For an example of this sort of thing taken to an extreme, arguably corrupt level, consider the original 97% global warming consensus survey which asked 77 scientists hand-selected from a pool of over 10,000 working on climate-related topics two questions.  Answering yes to the two questions put you in the 97%.  In the context of what was written above, note the wording:

That anything-but-scientific survey asked two questions. The first: “When compared with pre-1800s levels, do you think that mean global temperatures have generally risen, fallen, or remained relatively constant?”  Few would be expected to dispute this…the planet began thawing out of the “Little Ice Age” in the middle 19th century, predating the Industrial Revolution. (That was the coldest period since the last real Ice Age ended roughly 10,000 years ago.)

The second question asked: “Do you think human activity is a significant contributing factor in changing mean global temperatures?” So what constitutes “significant”? Does “changing” include both cooling and warming… and for both “better” and “worse”? And which contributions…does this include land use changes, such as agriculture and deforestation?

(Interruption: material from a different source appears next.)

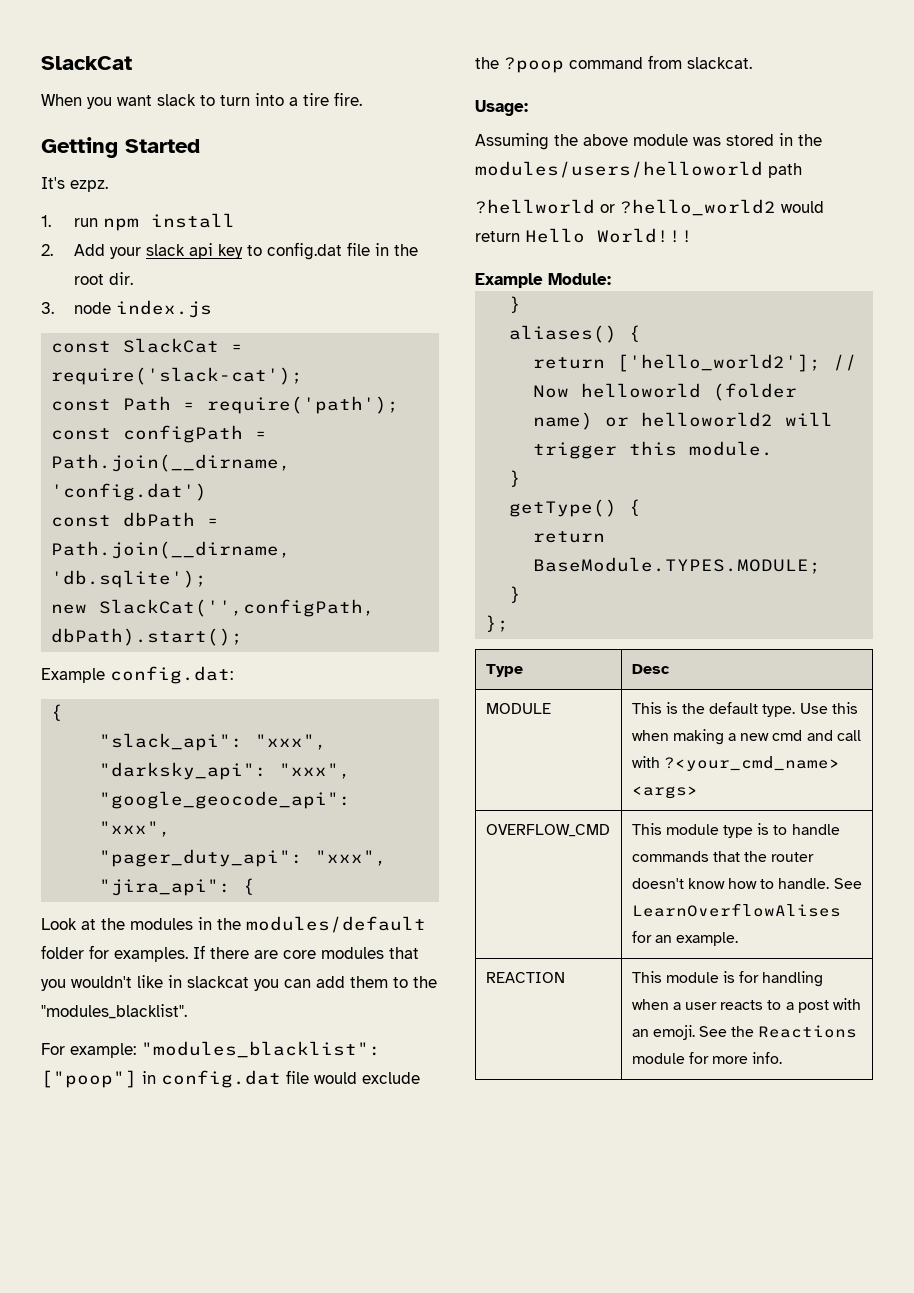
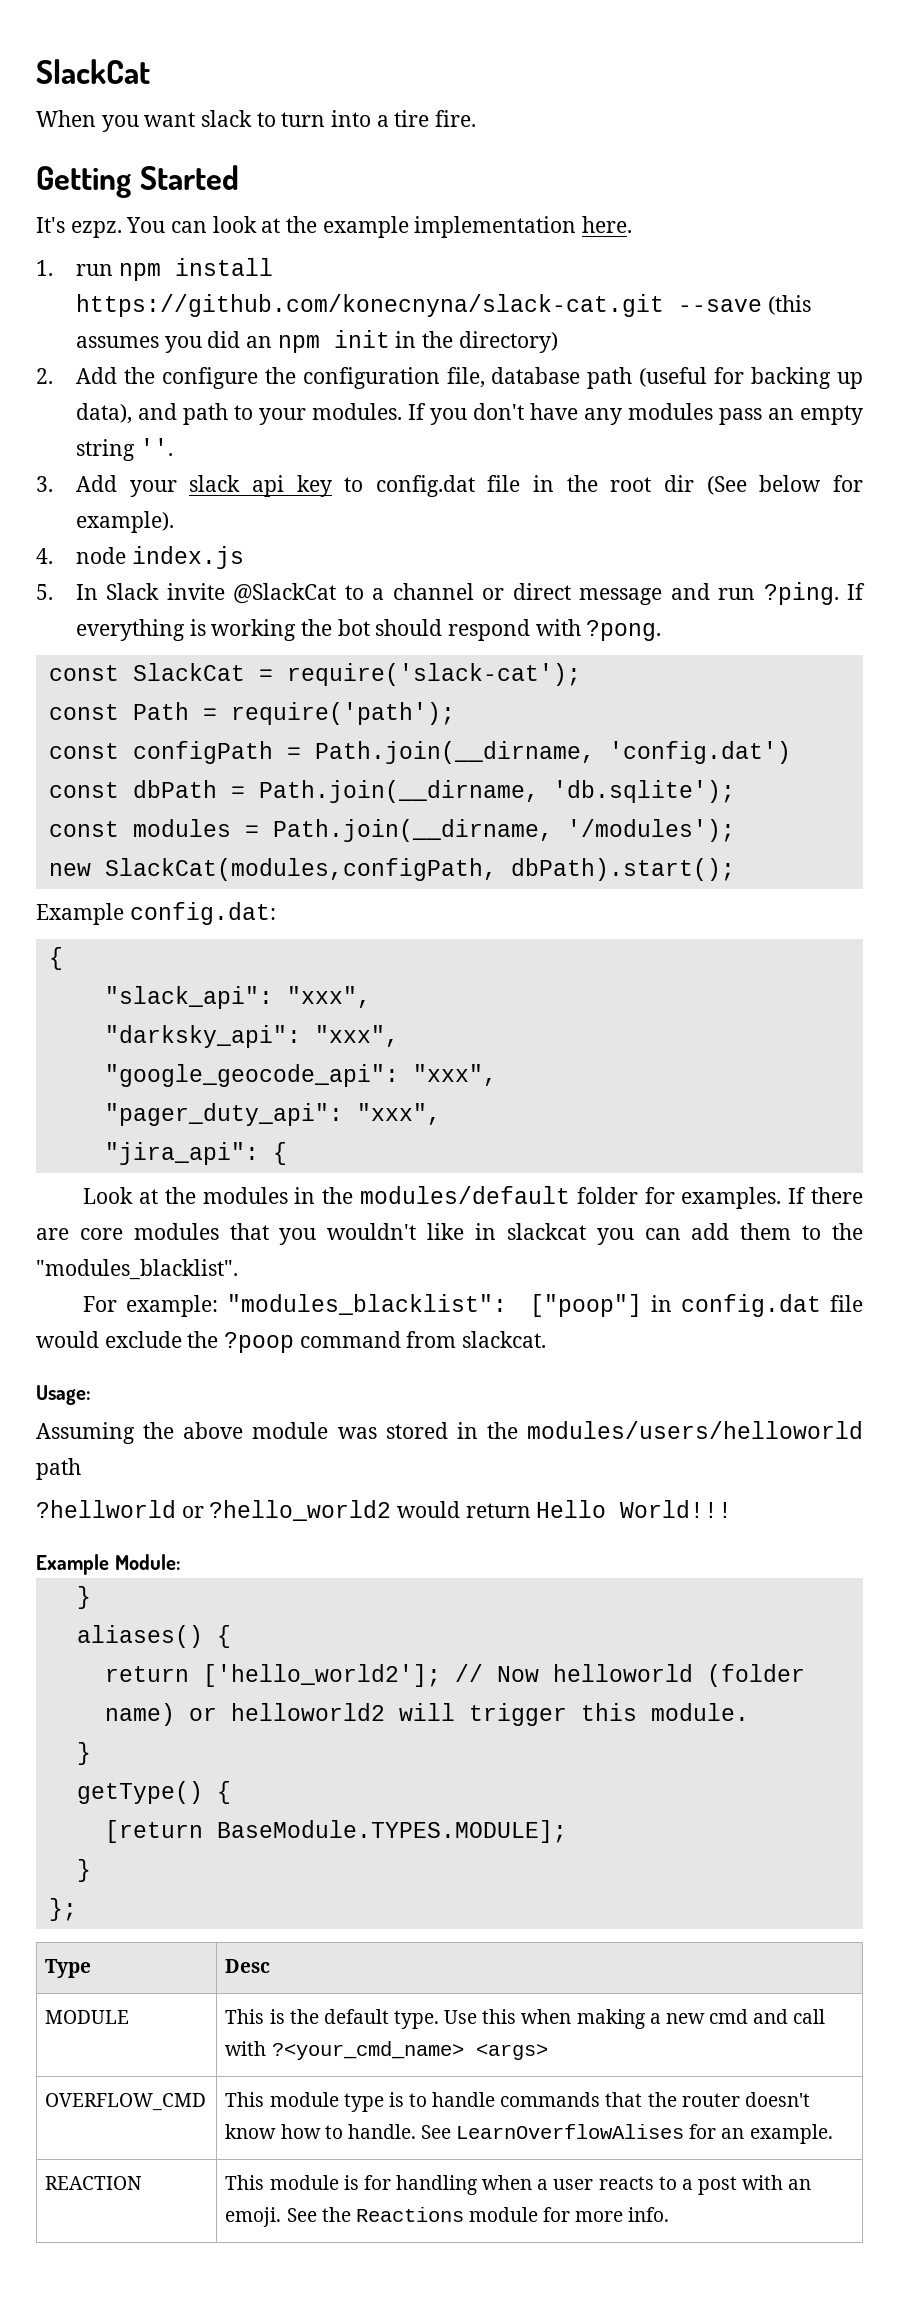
[41,213,235,231] [41,244,53,256] // 1. run npm install // 2. -> [126,216,633,238] [36,258,273,281] [75,294,811,317] [75,330,558,353] [36,367,863,389] [75,403,863,425] [75,438,173,461] [36,476,53,492] You can look at the example implementation here. // 1. run npm install https://github.com/konecnyna/slack-cat.git --save (this assumes you did an npm init in the directory) // 2. Add the configure the configuration file, database path (useful for backing up data), and path to your modules. If you don't have any modules pass an empty string ''. // 3.
[108,272,133,285] [41,300,212,318] dir. // 3. node index.js -> [664,475,864,495] [75,511,174,533] [36,546,244,569] [36,582,865,605] [75,619,662,641] dir (See below for example). // 4. node index.js // 5. In Slack invite @SlackCat to a channel or direct message and run ?ping. If everything is working the bot should respond with ?pong.
[51,599,376,617] // new SlackCat('',configPath, -> [48,819,735,842] [48,858,497,881] // const modules = Path.join(__dirname, '/modules'); // new SlackCat(modules,configPath,
[533,531,606,543] [533,557,822,574] return BaseModule.TYPES.MODULE; -> [104,1820,567,1843] [return BaseModule.TYPES.MODULE];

Good Lord, I am a hated skeptic frequently derided as a denier and I would answer both "yes" and be in the 97% consensus.  So would most all of the prominent science-based skeptics you have ever heard of.

 

A Government Healthcare Alternative

A few years ago I began to find the hard-core libertarian anarcho-capitalist advocacy to be getting sterile.  I would sit in some local discussion groups and the things we would argue about were so far outside of reality or what was realistically politically possible that they seemed pointless to talk about.  Taking a simplified example, baseball purists can argue all day the designated hitter rule should go away but it is never going to happen (players support it because it creates another starting roster spot and owners like it because it juices offensive numbers which drive ratings).  So I embarked on suggesting some left-right compromise positions on certain issues.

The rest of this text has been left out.